- Work instructions
When you have gone through the records below, state only how many lines include the word "Shorts".

- Collection entries
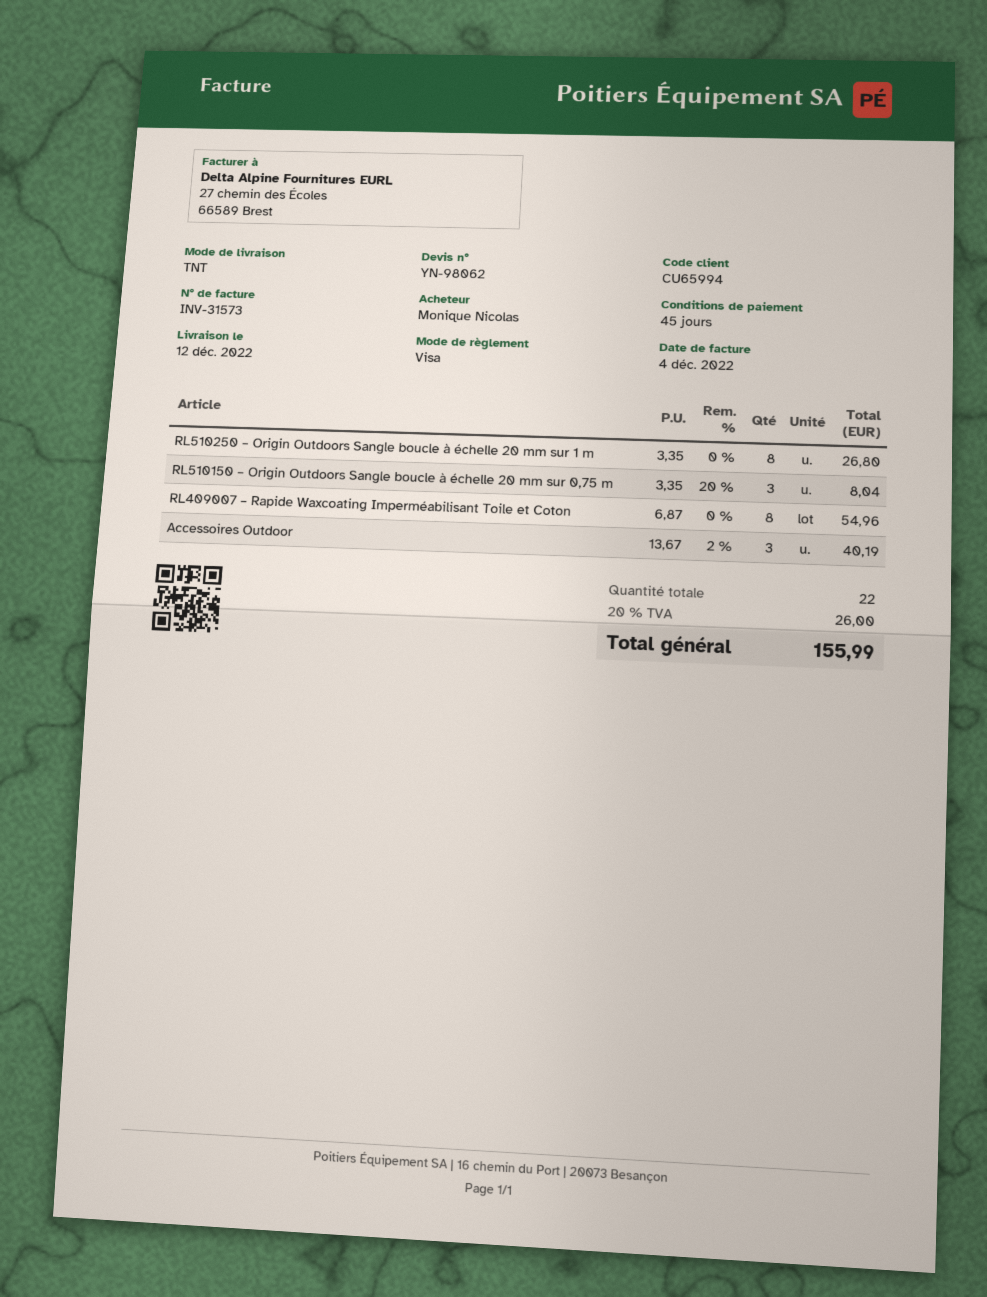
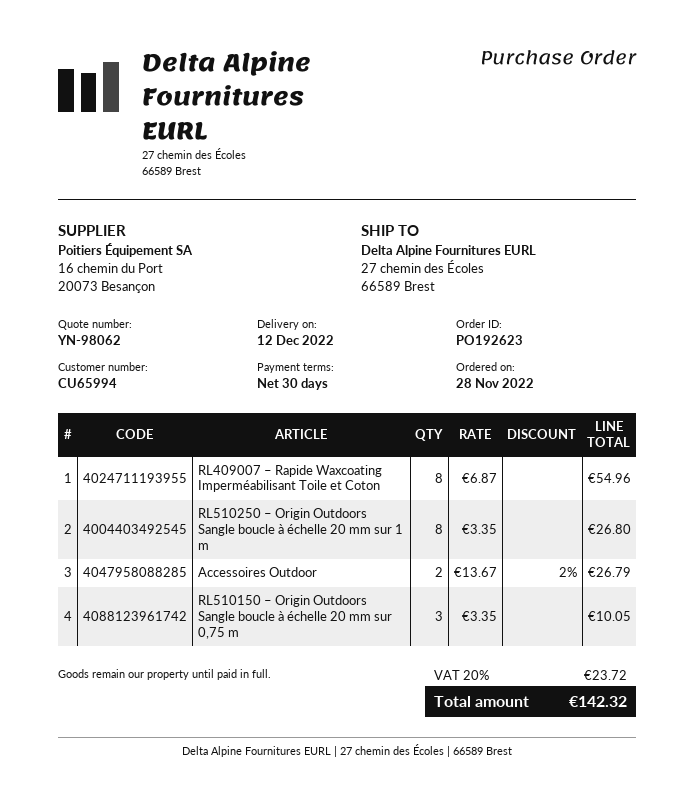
payment terms: 45 days -> 30 days
RL510150 – Origin Outdoors Sangle boucle à échelle 20 mm sur 0,75 m: 3 x 3.35 - 20% = 8.04 -> 3 x 3.35 = 10.05
Accessoires Outdoor: 3 x 13.67 - 2% = 40.19 -> 2 x 13.67 - 2% = 26.79
tax: 20% = 26.00 -> 20% = 23.72
total: 155.99 -> 142.32

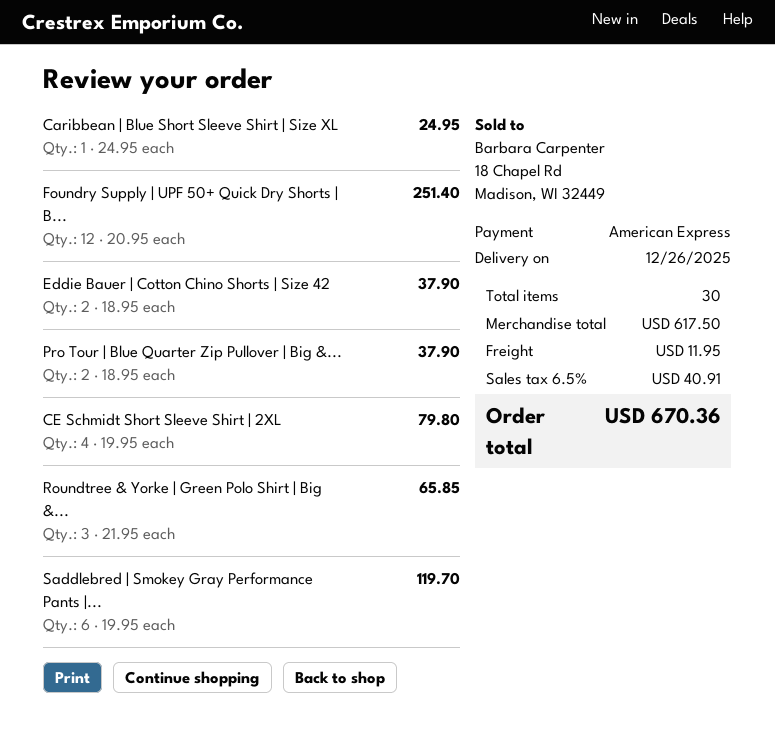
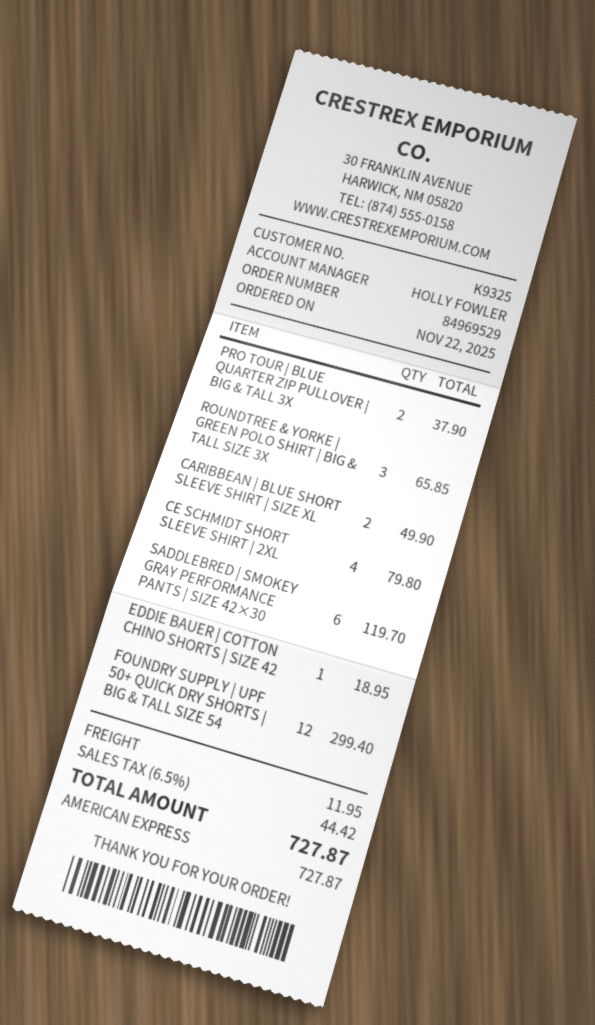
Caribbean | Blue Short Sleeve Shirt | Size XL: 1 for 24.95 -> 2 for 49.90
Foundry Supply | UPF 50+ Quick Dry Shorts | B...: 12 for 251.40 -> 12 for 299.40
Eddie Bauer | Cotton Chino Shorts | Size 42: 2 for 37.90 -> 1 for 18.95
tax: 6.5% = 40.91 -> 6.5% = 44.42
total: 670.36 -> 727.87

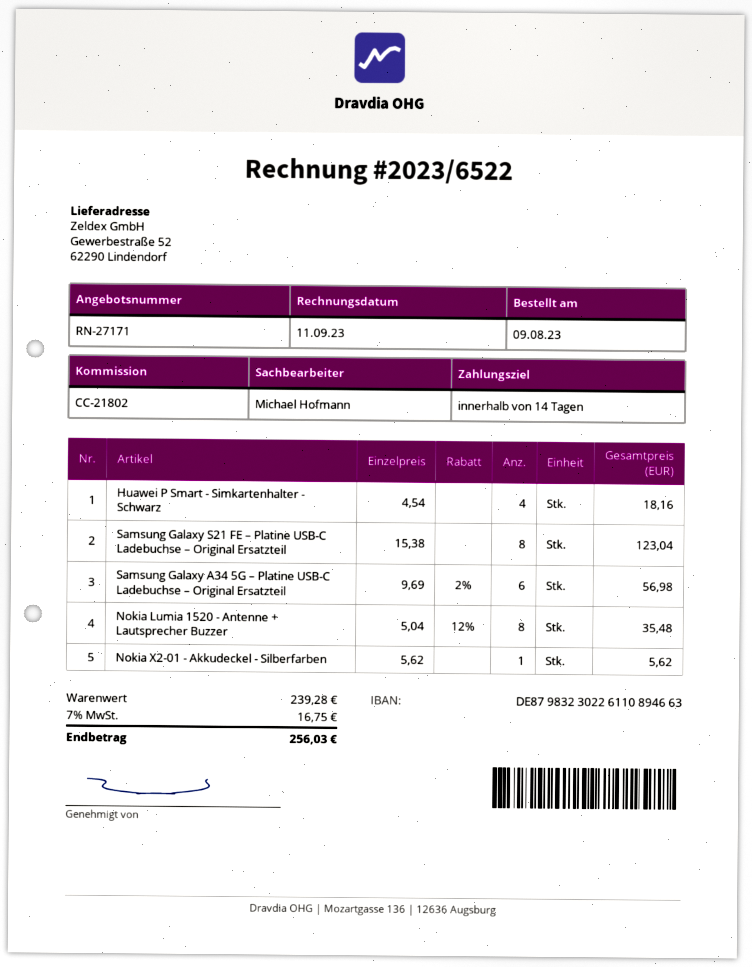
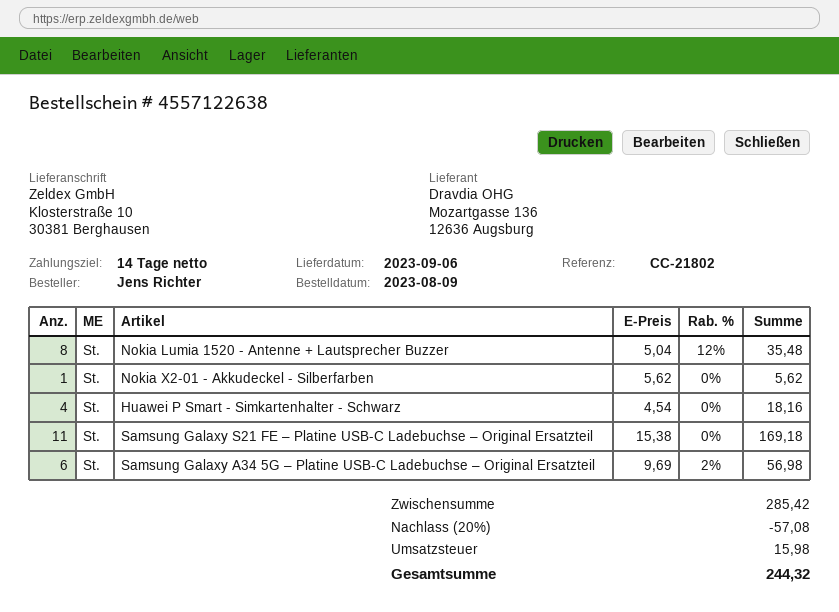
ship to: Gewerbestraße 52, 62290 Lindendorf -> Klosterstraße 10, 30381 Berghausen
Samsung Galaxy S21 FE – Platine USB-C Ladebuchse – Original Ersatzteil: 8 x 15.38 = 123.04 -> 11 x 15.38 = 169.18
subtotal: 239.28 -> 285.42
discount: none -> 20% = 57.08
tax: 16.75 -> 15.98
total: 256.03 -> 244.32

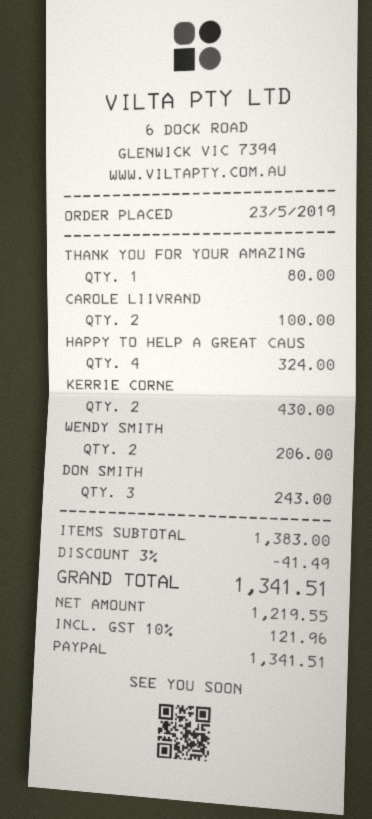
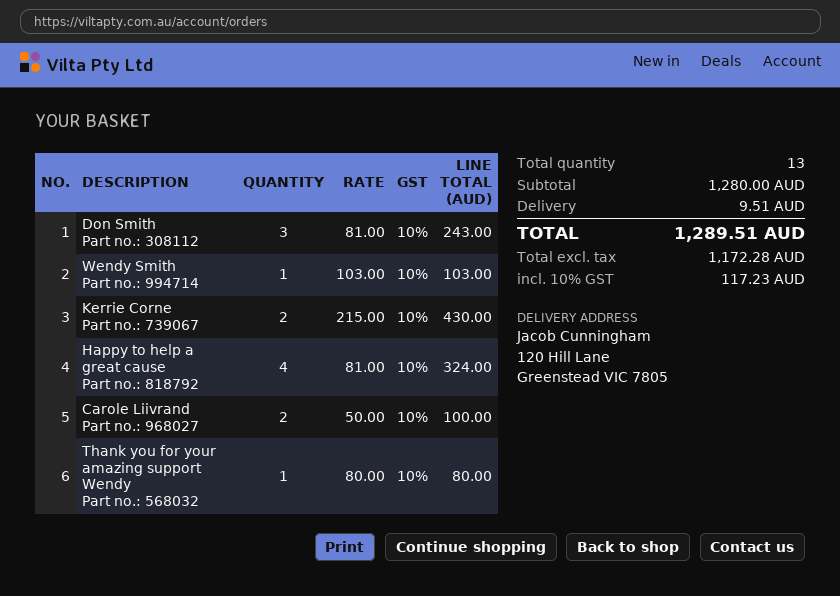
WENDY SMITH: 2 for 206.00 -> 1 for 103.00
subtotal: 1383.00 -> 1280.00
discount: 3% = 41.49 -> none
shipping: none -> 9.51
net: 1219.55 -> 1172.28
tax: 10% = 121.96 -> 10% = 117.23
total: 1341.51 -> 1289.51

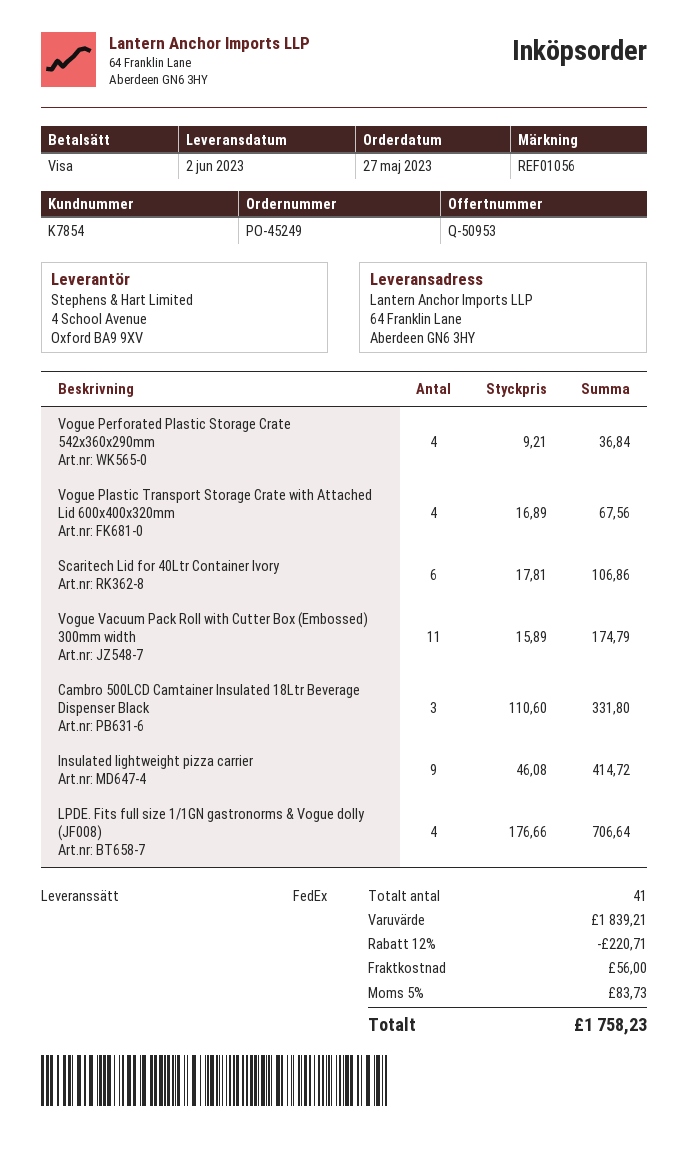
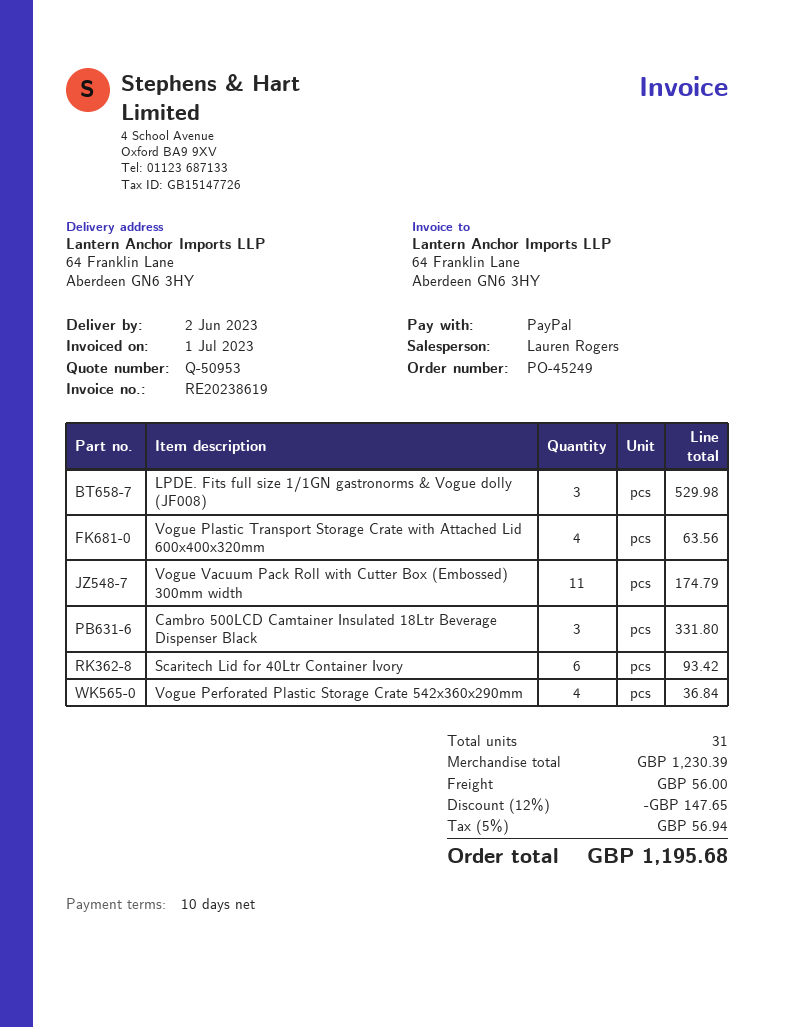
payment method: Visa -> PayPal
Vogue Plastic Transport Storage Crate with Attached Lid 600x400x320mm: 4 for 67.56 -> 4 for 63.56
Scaritech Lid for 40Ltr Container Ivory: 6 for 106.86 -> 6 for 93.42
Insulated lightweight pizza carrier: 9 for 414.72 -> none
LPDE. Fits full size 1/1GN gastronorms & Vogue dolly (JF008): 4 for 706.64 -> 3 for 529.98
total quantity: 41 -> 31
subtotal: 1839.21 -> 1230.39
discount: 12% = 220.71 -> 12% = 147.65
tax: 5% = 83.73 -> 5% = 56.94
total: 1758.23 -> 1195.68

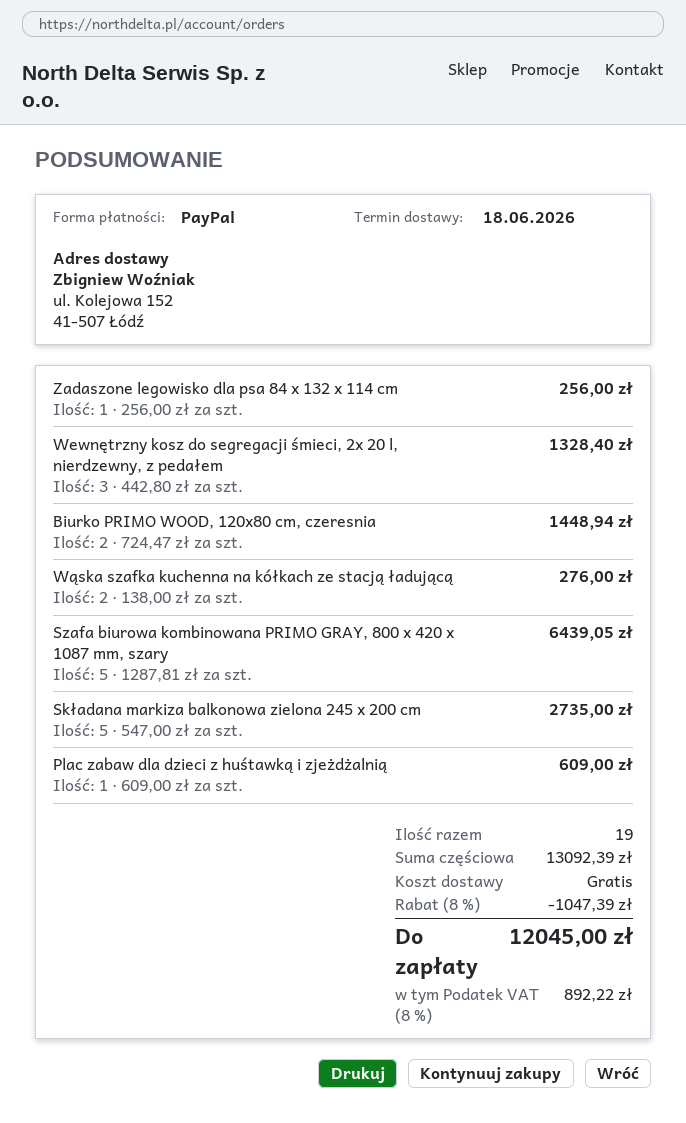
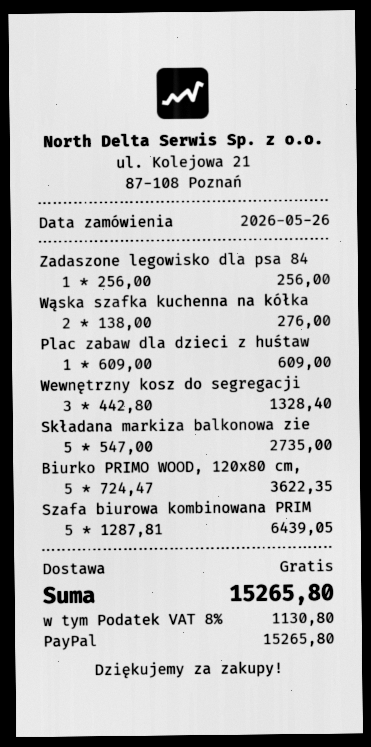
Biurko PRIMO WOOD, 120x80 cm, czeresnia: 2 x 724.47 = 1448.94 -> 5 x 724.47 = 3622.35
discount: 8% = 1047.39 -> none
tax: 8% = 892.22 -> 8% = 1130.80
total: 12045.00 -> 15265.80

- Response area
2